→ YOUR TASK
Shown below are entries with pictures; the line with "Taylor swift eras" through the line with "total: 2003.09 -> 2129.09" is the span to retype exactly, and the pictures stay out.

(Before and after images)
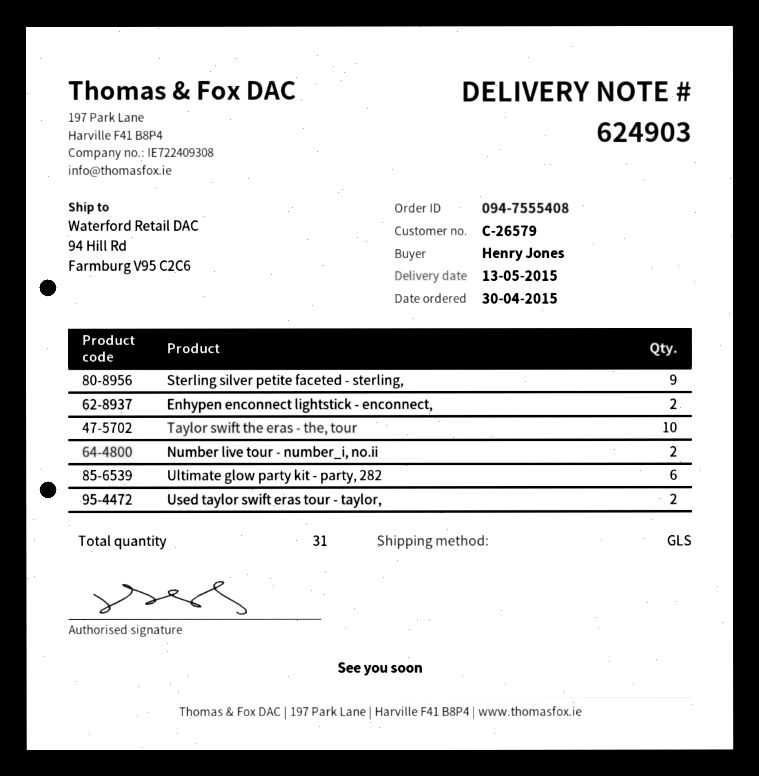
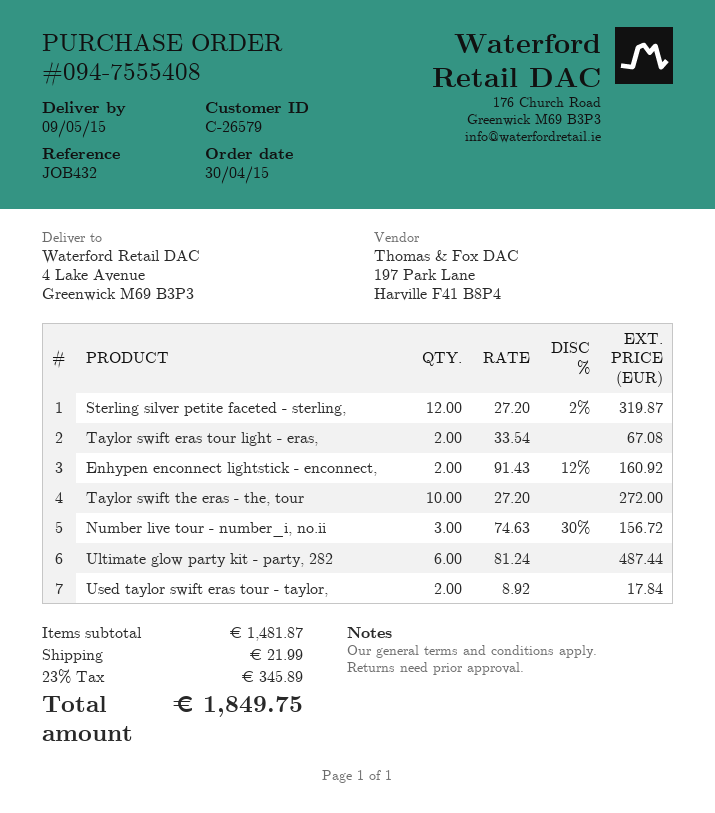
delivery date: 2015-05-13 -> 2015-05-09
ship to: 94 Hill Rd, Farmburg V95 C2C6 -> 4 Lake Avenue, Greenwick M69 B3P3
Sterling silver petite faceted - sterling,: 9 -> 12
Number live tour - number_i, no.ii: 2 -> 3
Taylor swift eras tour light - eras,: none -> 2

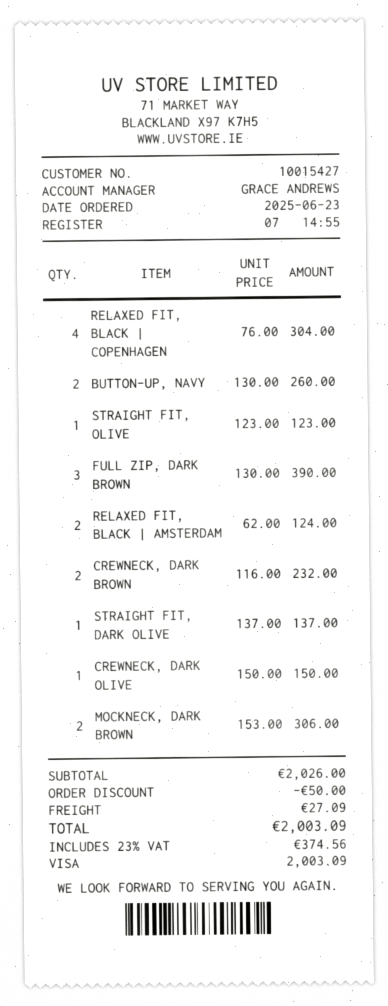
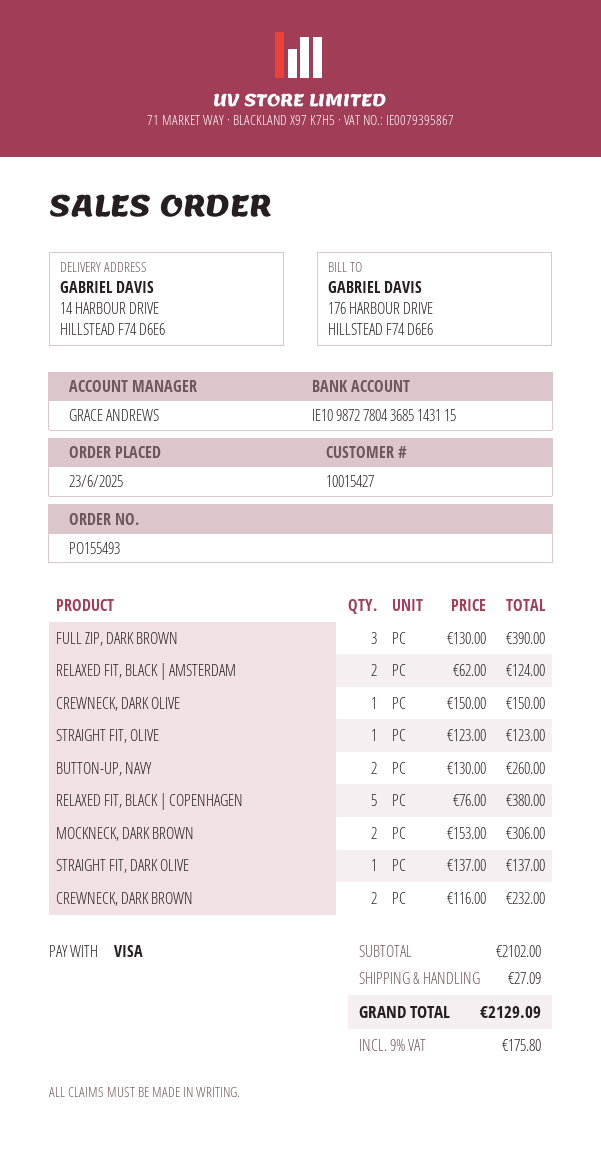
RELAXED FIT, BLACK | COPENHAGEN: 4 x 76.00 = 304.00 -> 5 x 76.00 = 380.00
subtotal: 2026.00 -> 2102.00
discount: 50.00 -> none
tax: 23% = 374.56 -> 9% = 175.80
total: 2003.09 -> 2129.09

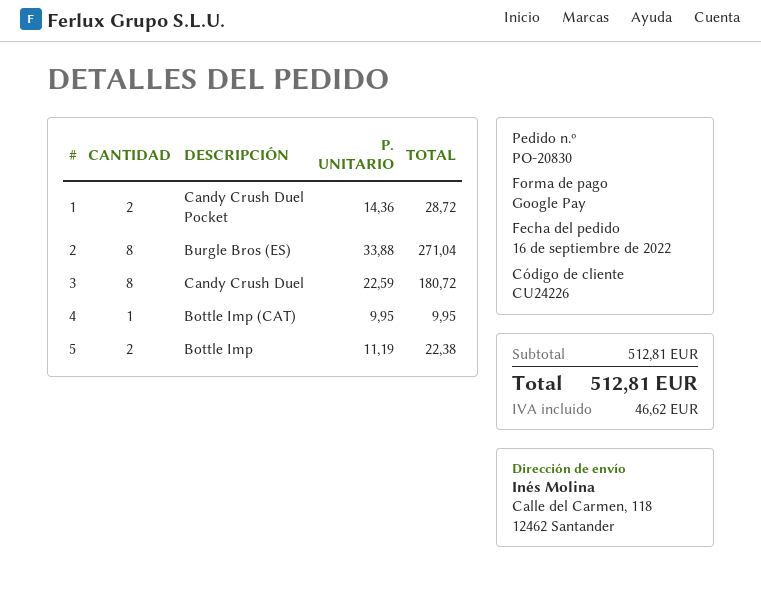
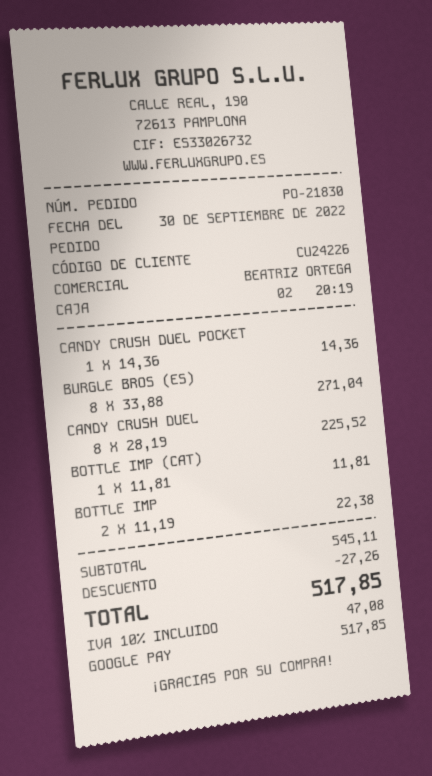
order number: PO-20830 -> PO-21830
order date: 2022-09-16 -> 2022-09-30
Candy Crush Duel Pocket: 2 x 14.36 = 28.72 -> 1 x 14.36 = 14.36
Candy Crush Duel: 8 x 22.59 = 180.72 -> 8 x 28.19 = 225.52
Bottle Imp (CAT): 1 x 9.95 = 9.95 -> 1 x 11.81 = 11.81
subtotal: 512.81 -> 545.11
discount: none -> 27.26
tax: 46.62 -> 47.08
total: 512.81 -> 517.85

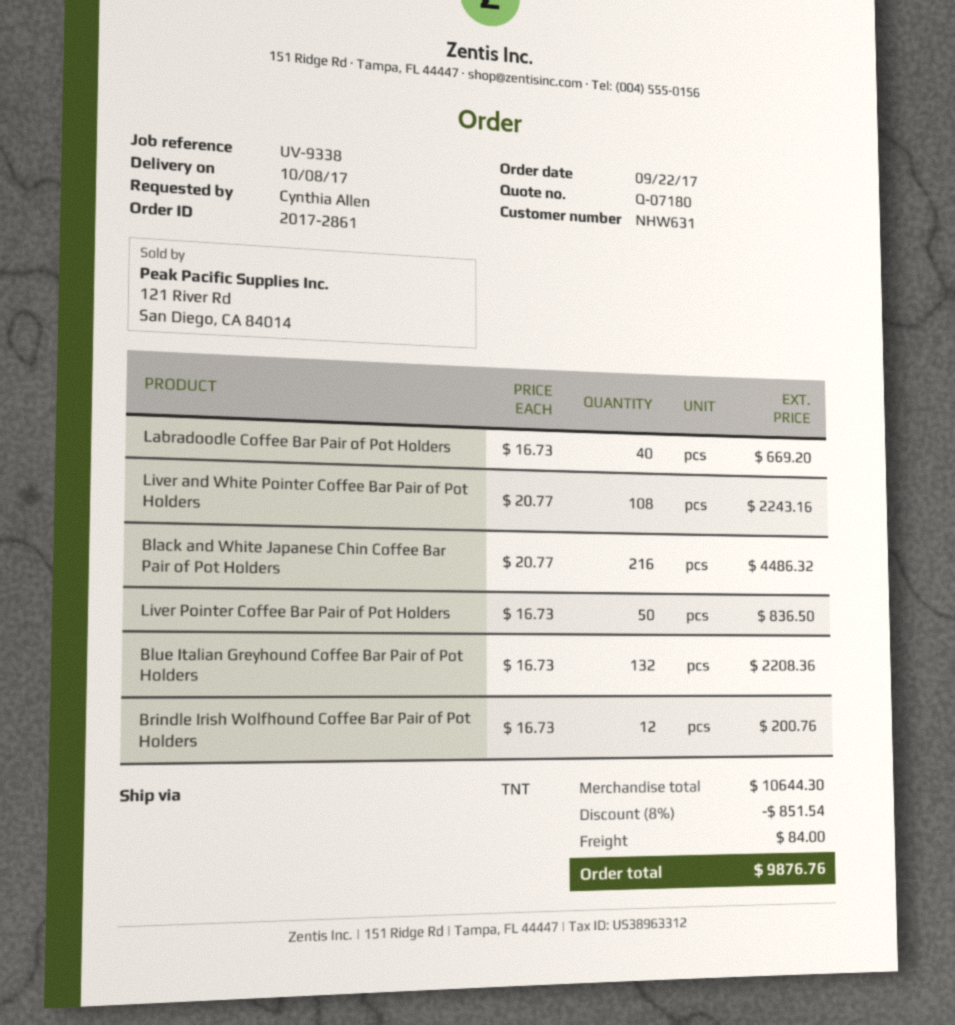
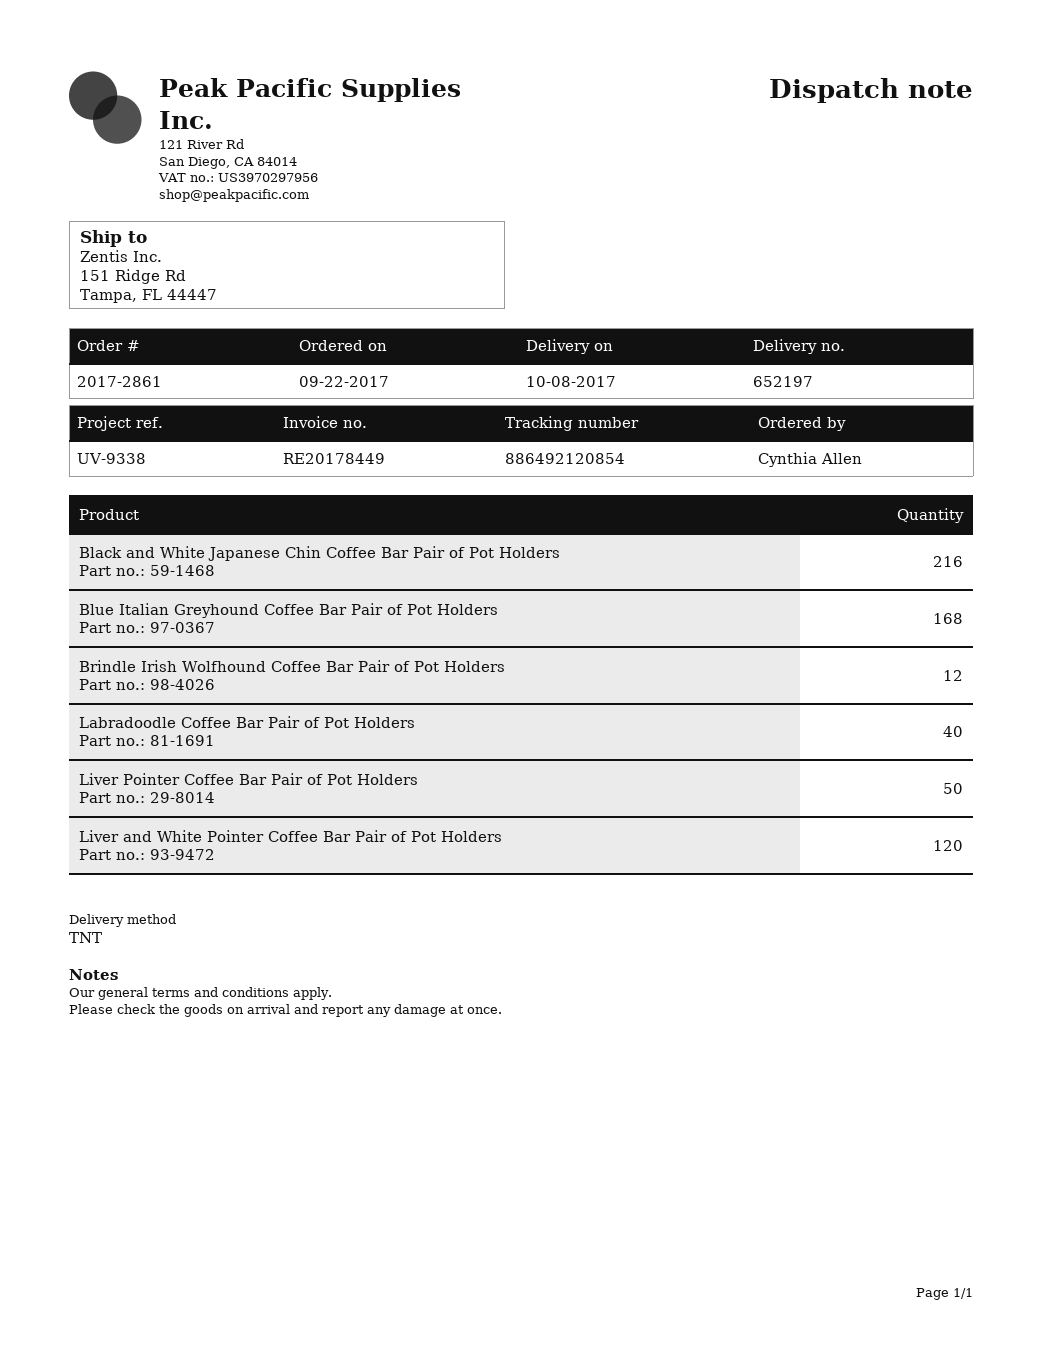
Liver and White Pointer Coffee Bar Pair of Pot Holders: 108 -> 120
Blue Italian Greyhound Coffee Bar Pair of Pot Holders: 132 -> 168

→ FINISHED TASK
Taylor swift eras tour light - eras,: none -> 2

RELAXED FIT, BLACK | COPENHAGEN: 4 x 76.00 = 304.00 -> 5 x 76.00 = 380.00
subtotal: 2026.00 -> 2102.00
discount: 50.00 -> none
tax: 23% = 374.56 -> 9% = 175.80
total: 2003.09 -> 2129.09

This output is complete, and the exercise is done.